THE PROBLEM = Every line in the records below with the string "Building" needs to be copied out.

DATA SUPPLIED =
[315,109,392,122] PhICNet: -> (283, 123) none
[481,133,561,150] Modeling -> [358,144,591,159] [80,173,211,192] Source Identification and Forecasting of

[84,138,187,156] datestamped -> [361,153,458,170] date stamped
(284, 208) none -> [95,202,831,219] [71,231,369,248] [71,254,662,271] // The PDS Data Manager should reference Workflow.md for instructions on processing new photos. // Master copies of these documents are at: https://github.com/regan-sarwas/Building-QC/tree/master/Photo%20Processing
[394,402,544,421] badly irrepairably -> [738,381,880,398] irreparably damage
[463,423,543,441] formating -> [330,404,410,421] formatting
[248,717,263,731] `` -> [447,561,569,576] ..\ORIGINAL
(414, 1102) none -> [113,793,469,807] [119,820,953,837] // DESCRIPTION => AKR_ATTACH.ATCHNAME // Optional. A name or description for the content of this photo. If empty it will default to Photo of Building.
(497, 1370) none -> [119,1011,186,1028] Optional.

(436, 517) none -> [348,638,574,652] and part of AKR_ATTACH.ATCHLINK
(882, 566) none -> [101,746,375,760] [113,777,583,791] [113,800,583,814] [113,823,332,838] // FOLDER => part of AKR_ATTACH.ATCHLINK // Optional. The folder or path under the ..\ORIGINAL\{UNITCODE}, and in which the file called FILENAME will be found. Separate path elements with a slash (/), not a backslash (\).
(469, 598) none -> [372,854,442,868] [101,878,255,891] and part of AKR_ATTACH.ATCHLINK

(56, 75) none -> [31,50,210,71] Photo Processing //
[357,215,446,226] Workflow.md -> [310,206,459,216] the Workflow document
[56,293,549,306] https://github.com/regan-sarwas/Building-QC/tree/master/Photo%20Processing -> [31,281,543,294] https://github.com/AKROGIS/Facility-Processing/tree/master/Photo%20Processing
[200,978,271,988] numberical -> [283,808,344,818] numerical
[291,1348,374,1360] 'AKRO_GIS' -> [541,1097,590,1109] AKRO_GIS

TASK RESULT =
(284, 208) none -> [95,202,831,219] [71,231,369,248] [71,254,662,271] // The PDS Data Manager should reference Workflow.md for instructions on processing new photos. // Master copies of these documents are at: https://github.com/regan-sarwas/Building-QC/tree/master/Photo%20Processing
(414, 1102) none -> [113,793,469,807] [119,820,953,837] // DESCRIPTION => AKR_ATTACH.ATCHNAME // Optional. A name or description for the content of this photo. If empty it will default to Photo of Building.
[56,293,549,306] https://github.com/regan-sarwas/Building-QC/tree/master/Photo%20Processing -> [31,281,543,294] https://github.com/AKROGIS/Facility-Processing/tree/master/Photo%20Processing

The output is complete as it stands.